If the first night brought grief to Israel, the day after brought anger. “I think we need to get in Gaza and Hebron. It’s our places, and it’s not theirs — we need to get it back,” said Yoav Shreiber, an 18-year-old from Giv’at Shmuel. Interjected his friend, Daniel Ben David, also 18: “We need to beat the crap out of them.”
 
Shreiber and Ben David attended a massive outdoor funeral for the three murdered boys at the Modi’in Cemetery situated near the Green Line between Israel and the West Bank on Tuesday afternoon. The event drew what looked to be more than 100,000 Israelis — mostly young, and mostly in religious clothing.
 
For miles around, attendees streamed through the grassy hills leading up to the rural cemetery.

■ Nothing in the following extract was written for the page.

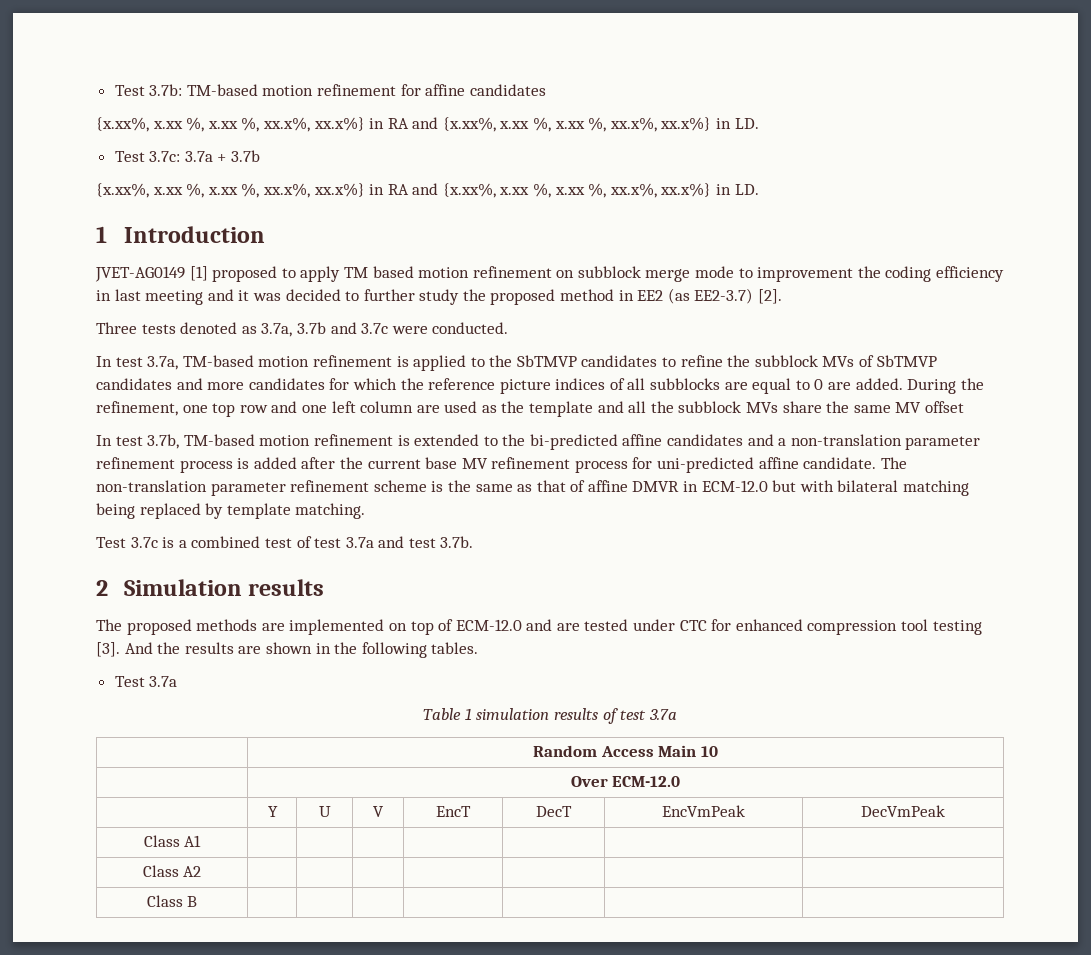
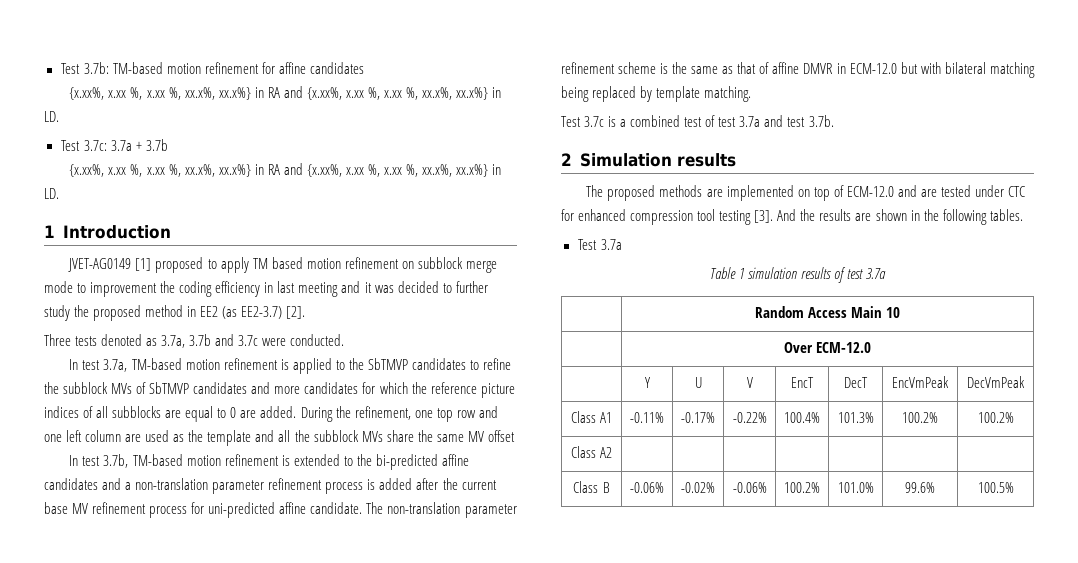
- Class A1 | | | | | | |
+ Class A1 | -0.11% | -0.17% | -0.22% | 100.4% | 101.3% | 100.2% | 100.2%
  Class A2 | | | | | | |
- Class B | | | | | | |
+ Class B | -0.06% | -0.02% | -0.06% | 100.2% | 101.0% | 99.6% | 100.5%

Nearby roads were lined with hundreds of tour buses that had shuttled them in from various Jewish towns and schools across Israel and the West Bank.
 
“This is what is special about the Jewish nation,” Shreiber said. “We’re all together all over the world. It brings us power.”
 
Tens of thousands of Israelis traveled to the remote Modi'in Cemetery on Tuesday afternoon for the boys' public funeral.
 
But at the periphery of the crowd, where it was hard to hear what was happening at the heart of the funeral, anger simmered against Netanyahu as he gave a brief speech down the hill. Although the IDF had shelled Gaza heavily the night before and made more sweeping arrests in the West Bank, killing one Palestinian teen, some funeral attendees said that wasn’t enough.
 
Miriam Roskind, a young Miami-born mother who had brought her children to the funeral, said she felt “a combination of angry, disappointed and sad” about Netanyahu’s response to the boys’ murders. And Baruch Frankel, 28, who studies Torah in Jerusalem, said that without a more aggressive attack on the Palestinians following a crime like this, they would feel they could get away with it again.
 
He spoke against America, too. “Imagine Bibi calling up Obama and telling him to show restraint, 18 days later,” he said.
 
In Jerusalem, too, hundreds of religious Israelis clashed with police in protests over what they see as Israel’s soft revenge. But Netanyahu promised: “If there is a need, we will expand the operation. If someone thinks to achieve something through terror against us — he will achieve opposite results. Hamas is responsible, Hamas will pay and continue to pay.”